Looking towards the east end. Note the little “screens” in the foreground and in between the arches, creating a smaller space for today’s diminished congregations.

The lofty Perpendicular chancel arch shows the tell-tale signs of alterations: orphaned fragments of wall painting and masonry.

Looking towards the west end. The site of a west door from tower to nave is clearly visible. At first floor level is another, smaller, blocked doorway that might have given onto a gallery. Also just visible above this is the original nave roofline.

Looking from the north aisle into the now-empty west end of the nave. This is a fine space to showcase the Norman font and, of course, to carry out baptisms.

The two sides to the sadly-defaced original rood screen.

The Wine Glass Pulpit

St Jerome (Ad347-420) is mending his pen. Cardinals did not exist in his lifetime so the Cardinal’s “hat” is anachronistic.

St Augustine is looking at his pen.

St Ambrose is reading from a long scroll.

St Gregory is writing with his quill pen. His face is quite cherubic!

Johannis and Katherin Goldalle, the donors. The Church Guide comments that Joahannis was no saint himself: he was prosecuted with an accomplice in 1446 for stealing oysters from the salt marsh!

The base of the pulpit appears somewhat precarious!

To west of the porch door is this Communion wafer oven - something of a rarity.

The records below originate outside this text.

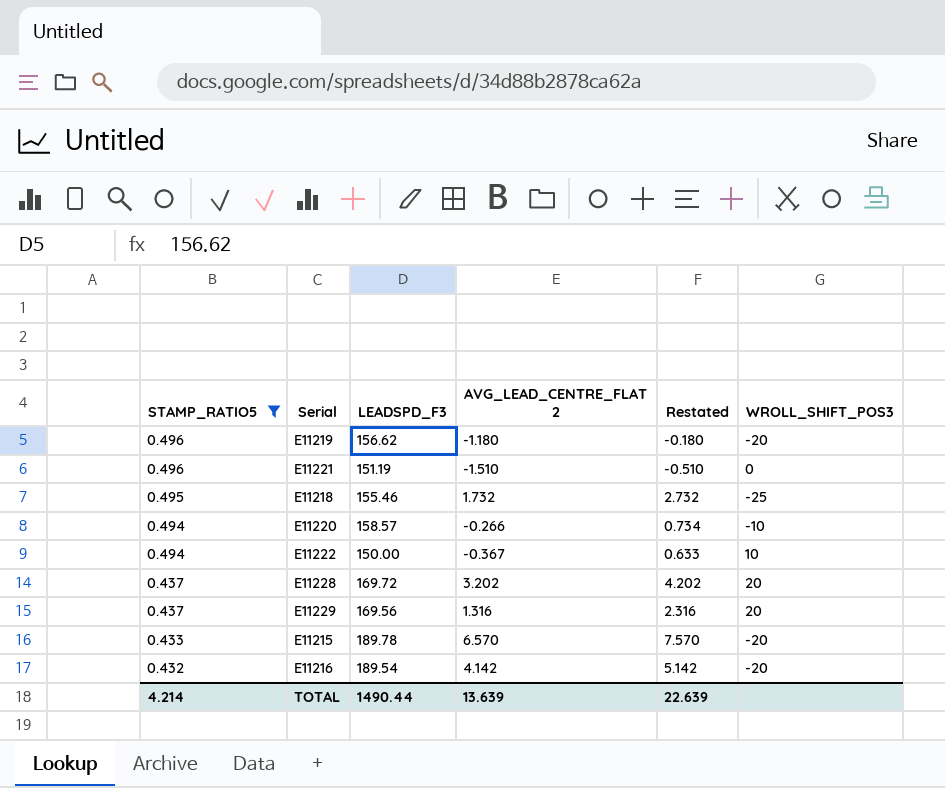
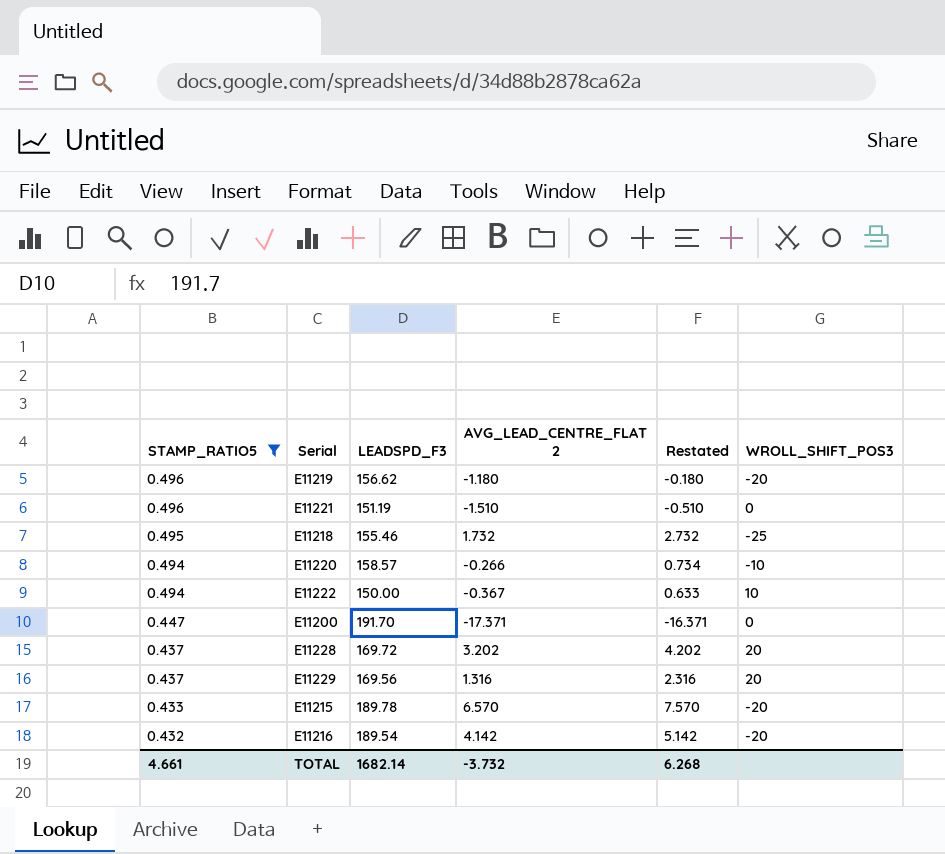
row E11200: none -> 0.447 | 191.70 | -17.371 | -16.371 | 0
TOTAL | STAMP_RATIO5: 4.214 -> 4.661
TOTAL | LEADSPD_F3: 1490.44 -> 1682.14
TOTAL | AVG_LEAD_CENTRE_FLAT 2: 13.639 -> -3.732
TOTAL | Restated: 22.639 -> 6.268

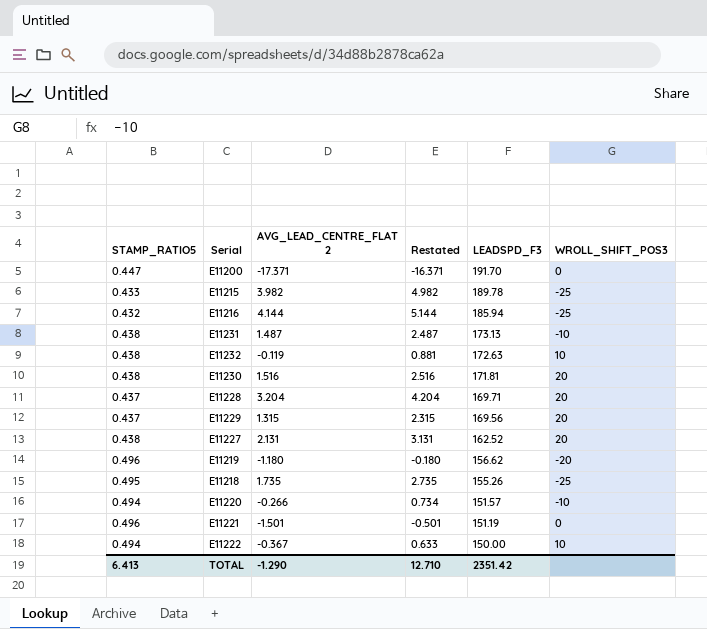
filter: STAMP_RATIO5 != 0.438 -> none
row order: STAMP_RATIO5 descending -> LEADSPD_F3 descending
column LEADSPD_F3 | position: 3 -> 5
E11215 | AVG_LEAD_CENTRE_FLAT 2: 6.570 -> 3.982
E11215 | Restated: 7.570 -> 4.982
E11215 | WROLL_SHIFT_POS3: -20 -> -25
E11216 | AVG_LEAD_CENTRE_FLAT 2: 4.142 -> 4.144
E11216 | Restated: 5.142 -> 5.144
E11216 | LEADSPD_F3: 189.54 -> 185.94
E11216 | WROLL_SHIFT_POS3: -20 -> -25
E11228 | AVG_LEAD_CENTRE_FLAT 2: 3.202 -> 3.204
E11228 | Restated: 4.202 -> 4.204
E11228 | LEADSPD_F3: 169.72 -> 169.71
E11229 | AVG_LEAD_CENTRE_FLAT 2: 1.316 -> 1.315
E11229 | Restated: 2.316 -> 2.315
E11218 | AVG_LEAD_CENTRE_FLAT 2: 1.732 -> 1.735
E11218 | Restated: 2.732 -> 2.735
E11218 | LEADSPD_F3: 155.46 -> 155.26
E11220 | LEADSPD_F3: 158.57 -> 151.57
E11221 | AVG_LEAD_CENTRE_FLAT 2: -1.510 -> -1.501
E11221 | Restated: -0.510 -> -0.501
TOTAL | STAMP_RATIO5: 4.661 -> 6.413
TOTAL | AVG_LEAD_CENTRE_FLAT 2: -3.732 -> -1.290
TOTAL | Restated: 6.268 -> 12.710
TOTAL | LEADSPD_F3: 1682.14 -> 2351.42

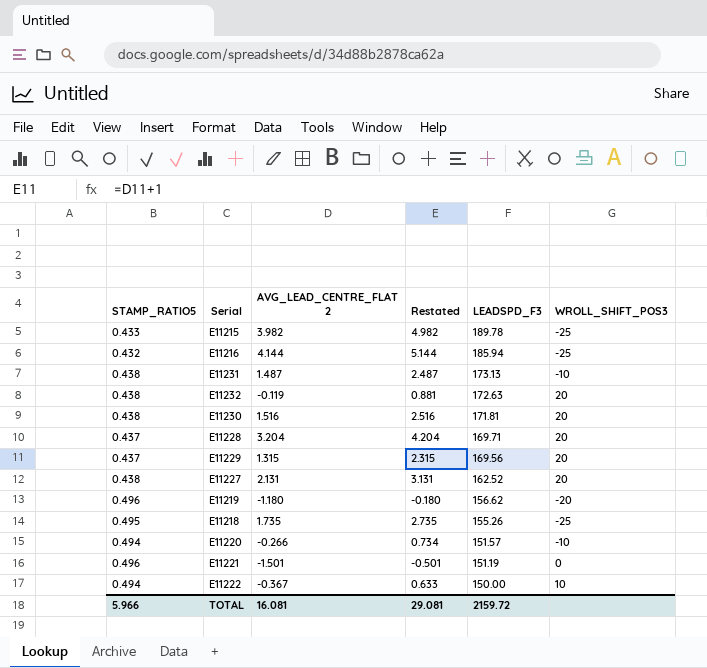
row E11200: 0.447 | -17.371 | -16.371 | 191.70 | 0 -> none
E11232 | WROLL_SHIFT_POS3: 10 -> 20
TOTAL | STAMP_RATIO5: 6.413 -> 5.966
TOTAL | AVG_LEAD_CENTRE_FLAT 2: -1.290 -> 16.081
TOTAL | Restated: 12.710 -> 29.081
TOTAL | LEADSPD_F3: 2351.42 -> 2159.72

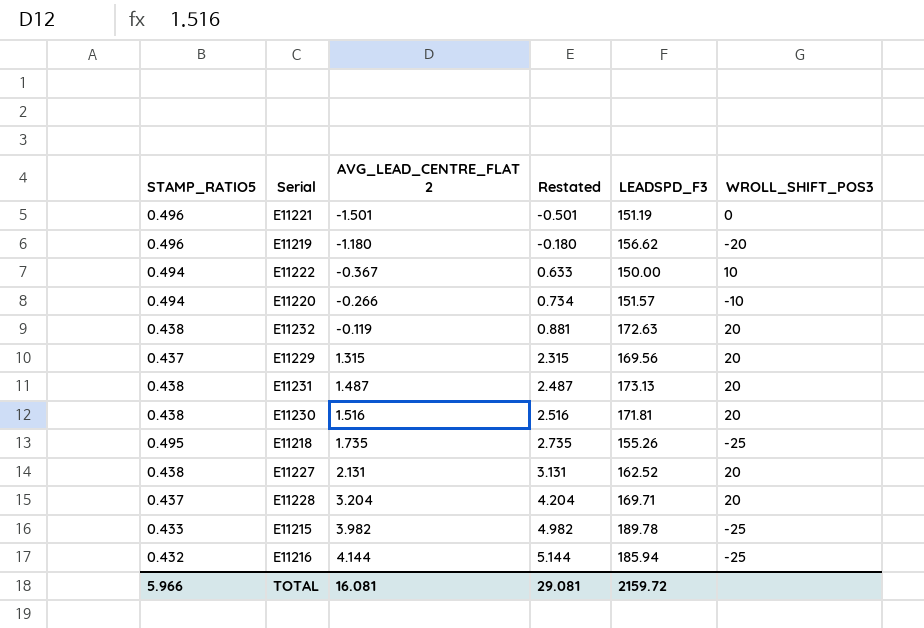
row order: LEADSPD_F3 descending -> AVG_LEAD_CENTRE_FLAT 2 ascending
E11231 | WROLL_SHIFT_POS3: -10 -> 20

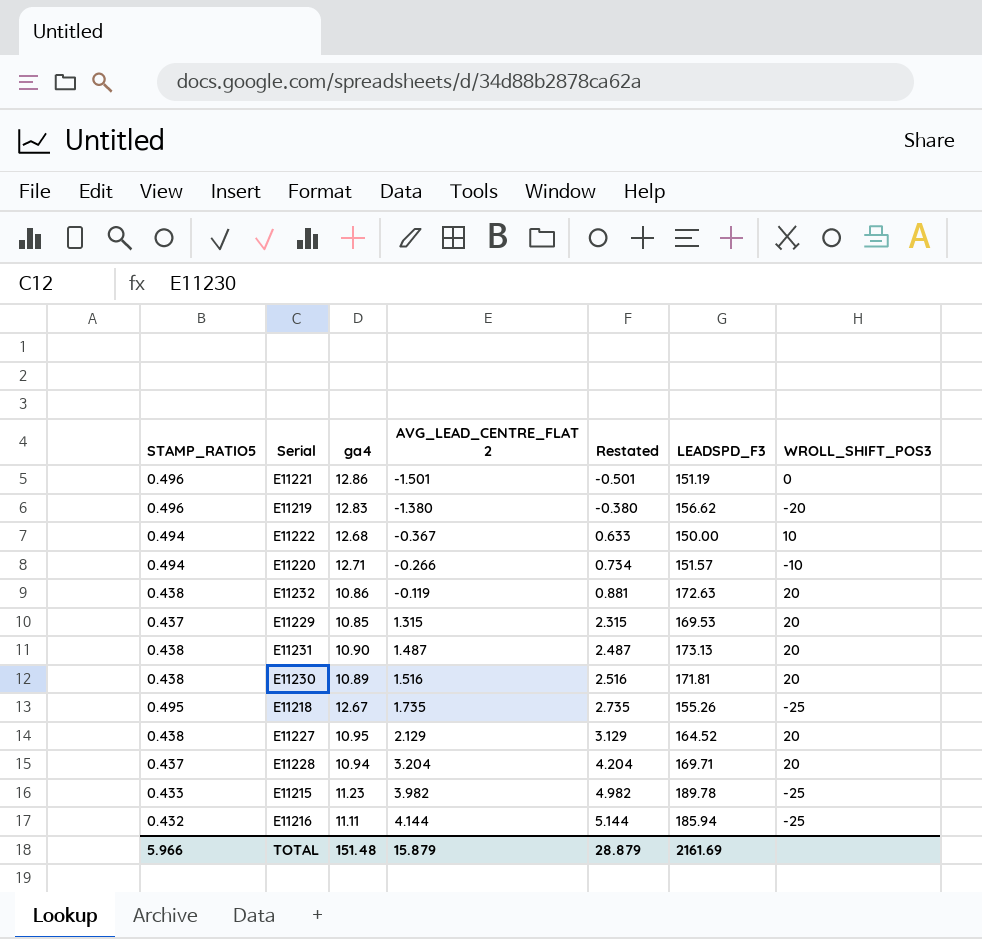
column ga4 | position: none -> 3
E11219 | AVG_LEAD_CENTRE_FLAT 2: -1.180 -> -1.380
E11219 | Restated: -0.180 -> -0.380
E11229 | LEADSPD_F3: 169.56 -> 169.53
E11227 | AVG_LEAD_CENTRE_FLAT 2: 2.131 -> 2.129
E11227 | Restated: 3.131 -> 3.129
E11227 | LEADSPD_F3: 162.52 -> 164.52
TOTAL | AVG_LEAD_CENTRE_FLAT 2: 16.081 -> 15.879
TOTAL | Restated: 29.081 -> 28.879
TOTAL | LEADSPD_F3: 2159.72 -> 2161.69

The font is much plainer than that at Burnham Norton. There are suggestions that the two were carved by the same mason, but I am mystified as to why anyone should think that other than because of their geographical proximity. Similarly, others talk of it as an a example of the North West Norfolk School of Norman fonts - which frankly leaves me incredulous. The only thing it has with them is that it is in North West Nofolk! All of the sides are of crude geometrical design, two of them with a simple zig-zag design at top and bottom. In some ways, the most interesting feature is the set of four original Norman legs. Burnham Norton gives pride of place to its font which is totally admirable because it represents 1000 years of unbroken history.

I admit to having no great love of stained glass, much of which is garish and cheesy in design. Mediaeval glass had much more to commend it than the dreadful Victorian and early c20 stuff. This piece of modern glass, though, is delightful in its dignity and simplicity of form,

This is the unusual wafer oven to the east of the south door.

A surviving scrap of mediaeval wall painting.

The font sits proudly at the west end - and what a superb touch on the part of the church people to highlight it with a carpet surround. Modernity and anitquity can be complementary. Beyond the font, what was presumably the original tower arch is now inset with a modern door.

The tower from the north west corner. The original nave roof line can be easily seen. This would have seemed a much loftier tower before the raising of the clerestory. Note also the eight “sound holes” around the top of the tower.